What is required:
Whenever a line below holds the word "weight", count it once; report the total and nothing else.

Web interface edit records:

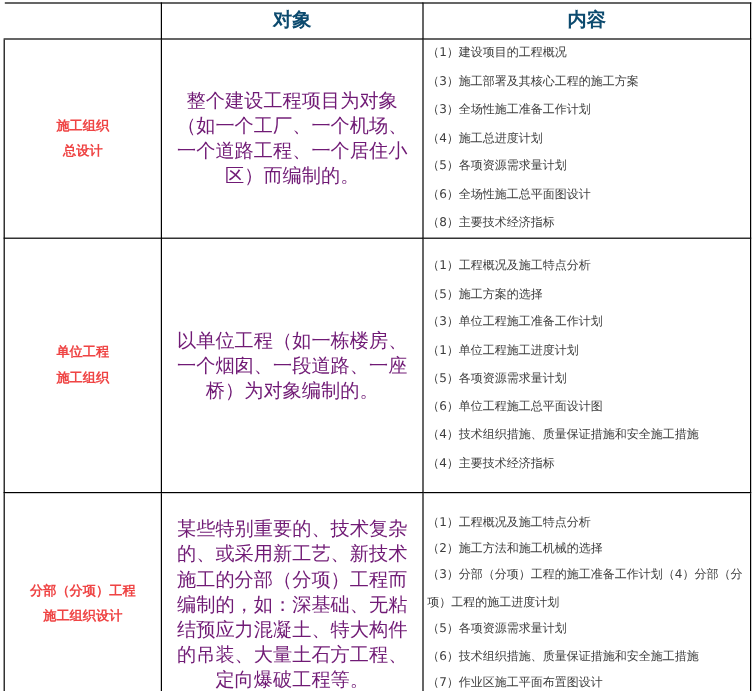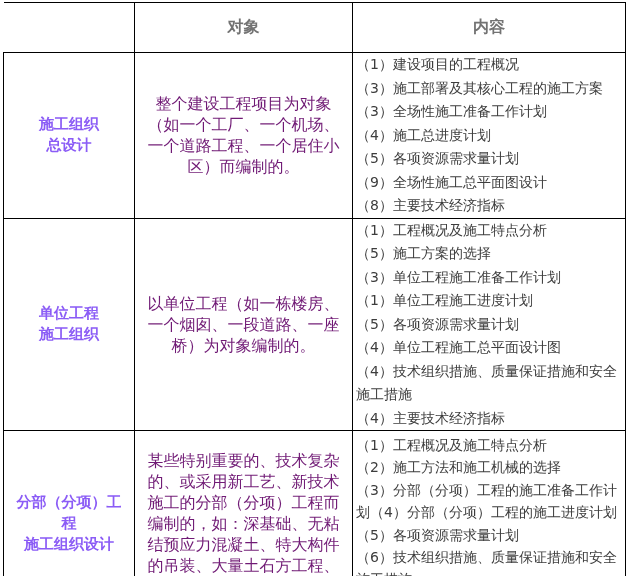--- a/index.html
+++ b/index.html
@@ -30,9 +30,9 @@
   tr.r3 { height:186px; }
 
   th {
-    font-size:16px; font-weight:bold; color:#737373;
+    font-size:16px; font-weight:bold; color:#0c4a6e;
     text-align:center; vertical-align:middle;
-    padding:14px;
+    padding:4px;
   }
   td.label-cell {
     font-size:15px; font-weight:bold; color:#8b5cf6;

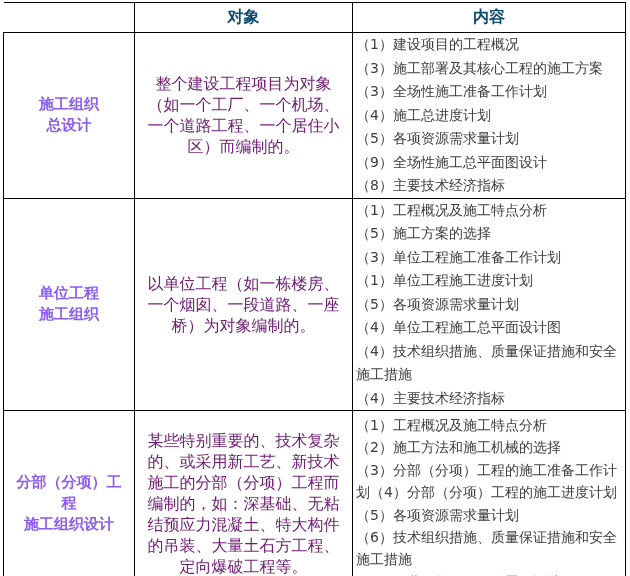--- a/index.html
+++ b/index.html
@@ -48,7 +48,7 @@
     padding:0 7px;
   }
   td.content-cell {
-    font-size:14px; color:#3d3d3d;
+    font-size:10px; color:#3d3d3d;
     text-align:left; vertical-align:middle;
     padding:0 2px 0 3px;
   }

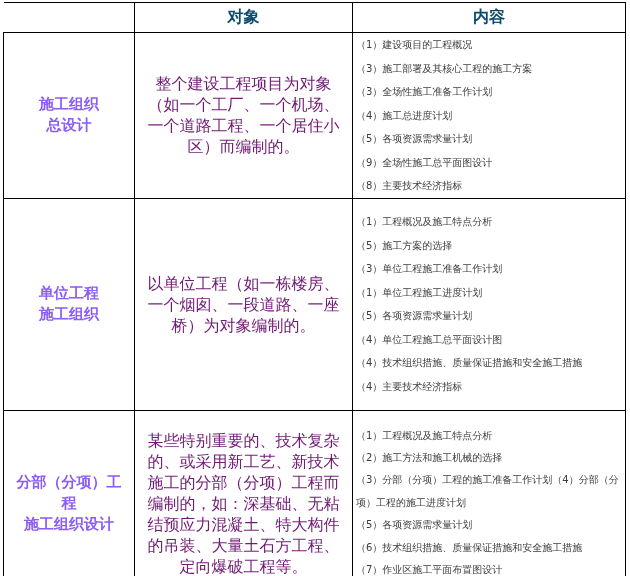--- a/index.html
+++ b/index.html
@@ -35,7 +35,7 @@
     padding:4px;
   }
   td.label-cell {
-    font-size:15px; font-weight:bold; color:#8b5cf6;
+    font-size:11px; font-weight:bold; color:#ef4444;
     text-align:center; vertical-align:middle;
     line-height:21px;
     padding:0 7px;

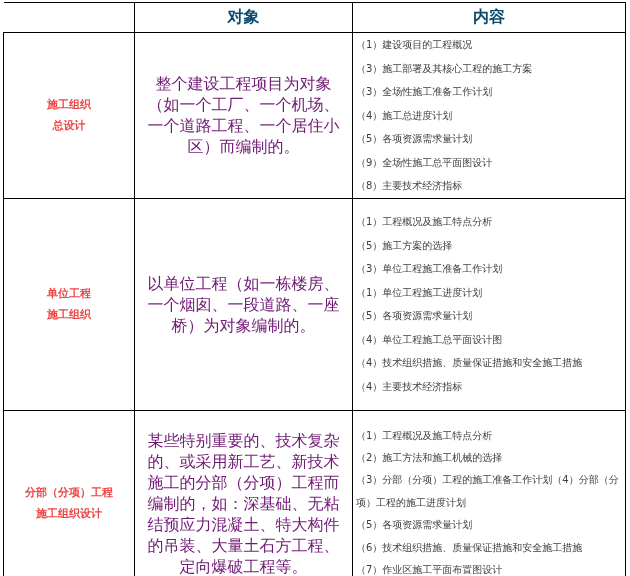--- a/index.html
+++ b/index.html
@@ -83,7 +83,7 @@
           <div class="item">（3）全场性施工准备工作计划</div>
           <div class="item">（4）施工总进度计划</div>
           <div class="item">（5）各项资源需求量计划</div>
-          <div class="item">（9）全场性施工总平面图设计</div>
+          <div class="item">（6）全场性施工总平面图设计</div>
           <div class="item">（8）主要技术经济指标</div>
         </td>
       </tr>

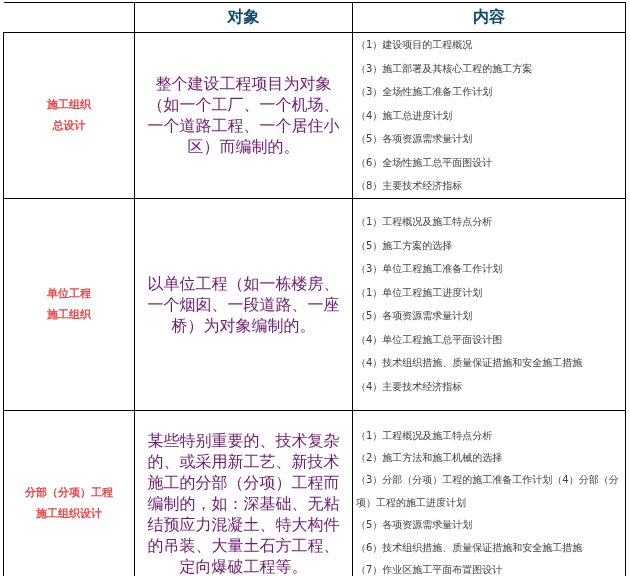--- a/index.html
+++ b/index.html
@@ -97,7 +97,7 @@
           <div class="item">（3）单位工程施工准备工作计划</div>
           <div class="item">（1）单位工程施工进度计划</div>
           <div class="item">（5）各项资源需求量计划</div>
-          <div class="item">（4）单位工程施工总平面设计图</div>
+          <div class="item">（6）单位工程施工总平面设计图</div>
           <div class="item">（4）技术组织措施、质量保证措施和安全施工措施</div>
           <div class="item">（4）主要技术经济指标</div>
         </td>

Answer section:
5